#### RECORDS SHOWN
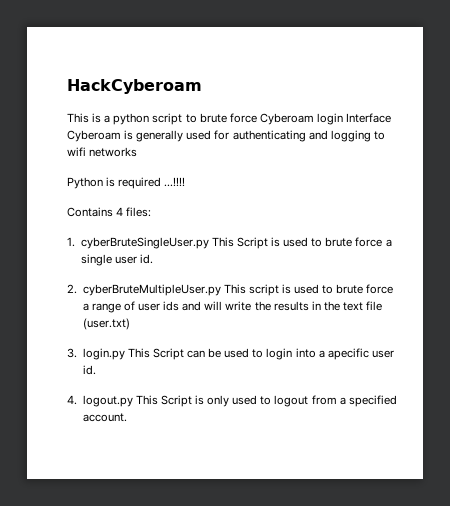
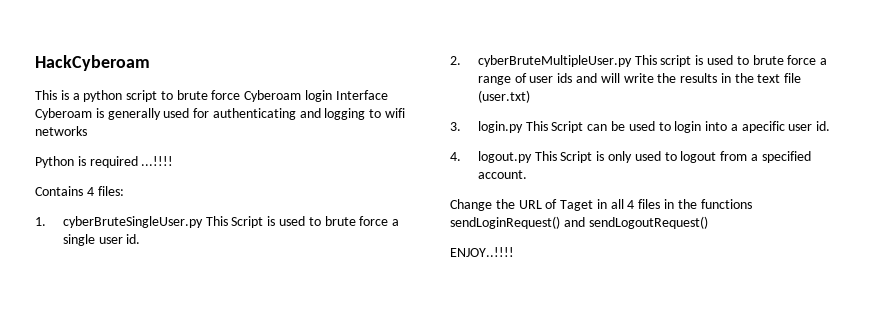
(127, 417) none -> [450,199,752,211] [450,216,708,229] [450,247,514,257] // Change the URL of Taget in all 4 files in the functions sendLoginRequest() and sendLogoutRequest() // ENJOY..!!!!

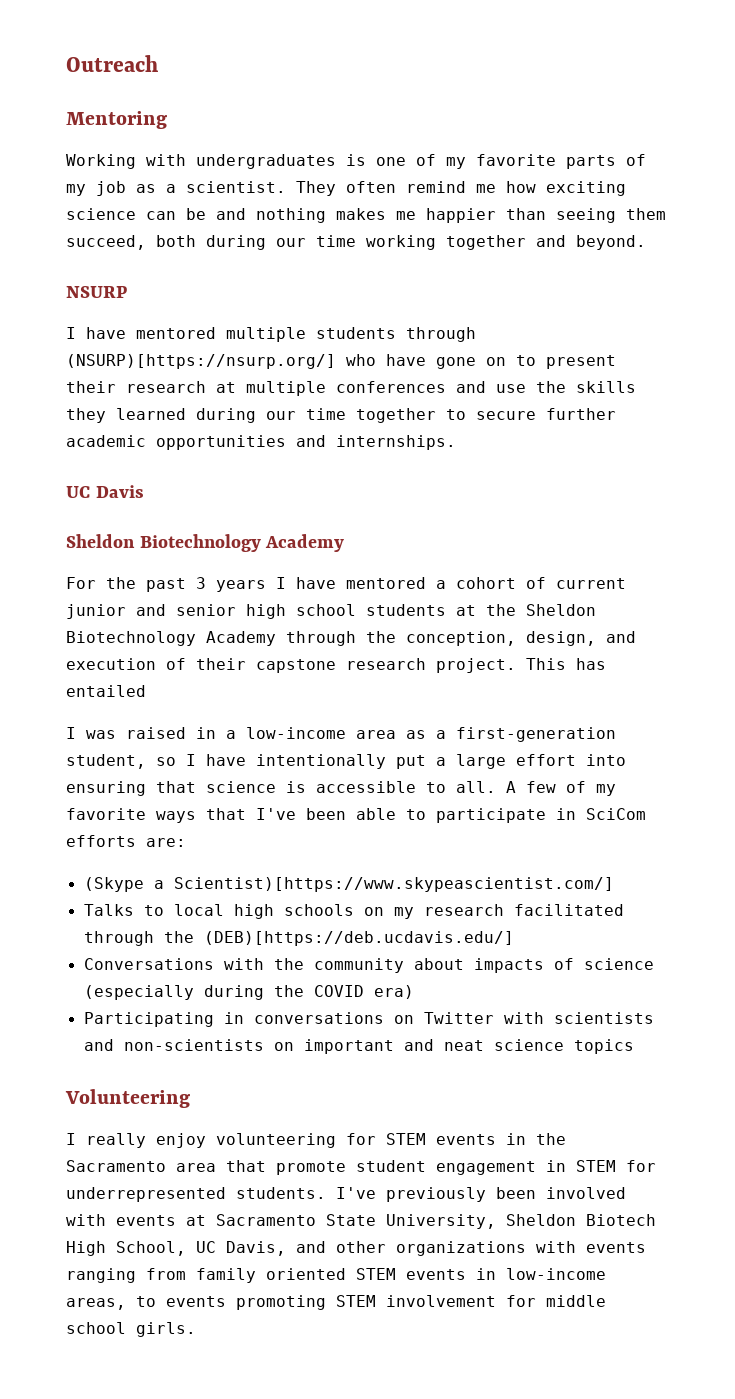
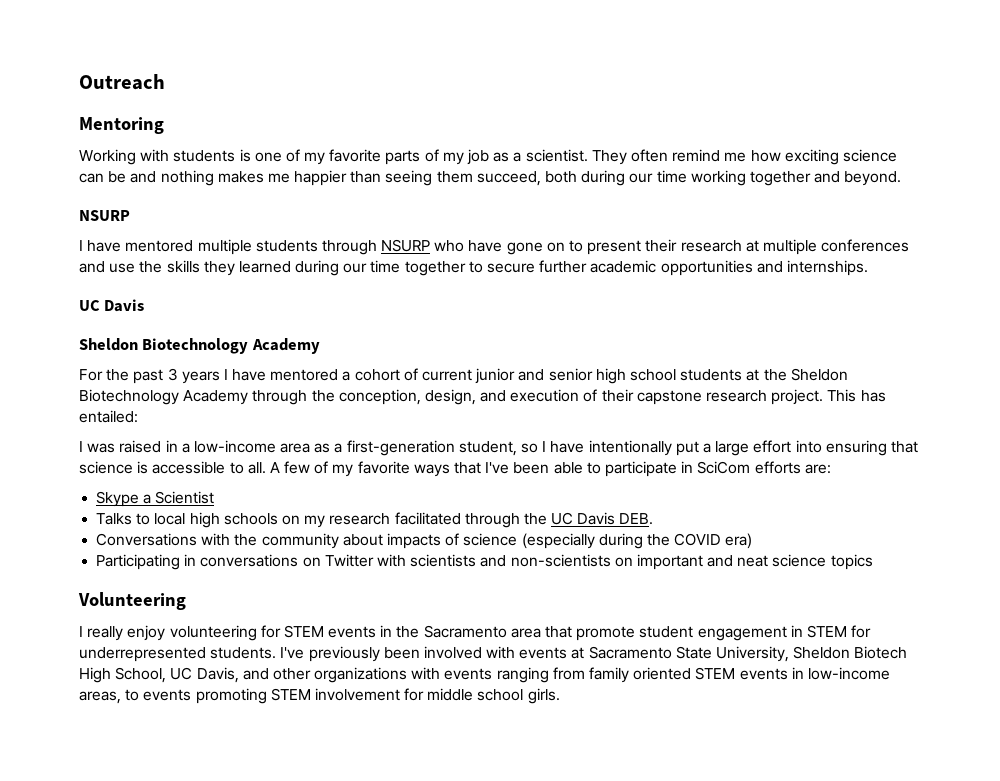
[196,154,336,169] undergraduates -> [173,150,236,162] students
[66,354,336,369] (NSURP)[https://nsurp.org/] -> [381,239,431,252] NSURP
[66,685,146,697] entailed -> [79,410,138,423] entailed:
[83,877,614,892] (Skype a Scientist)[https://www.skypeascientist.com/] -> [96,491,215,507] Skype a Scientist
[203,931,514,946] (DEB)[https://deb.ucdavis.edu/] -> [551,512,654,525] UC Davis DEB.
########
- _WHAT YOU ARE ASKED TO DO_: The lines to copy are those in the records above containing the word "https".

- _ANSWER BOX_:
[66,354,336,369] (NSURP)[https://nsurp.org/] -> [381,239,431,252] NSURP
[83,877,614,892] (Skype a Scientist)[https://www.skypeascientist.com/] -> [96,491,215,507] Skype a Scientist
[203,931,514,946] (DEB)[https://deb.ucdavis.edu/] -> [551,512,654,525] UC Davis DEB.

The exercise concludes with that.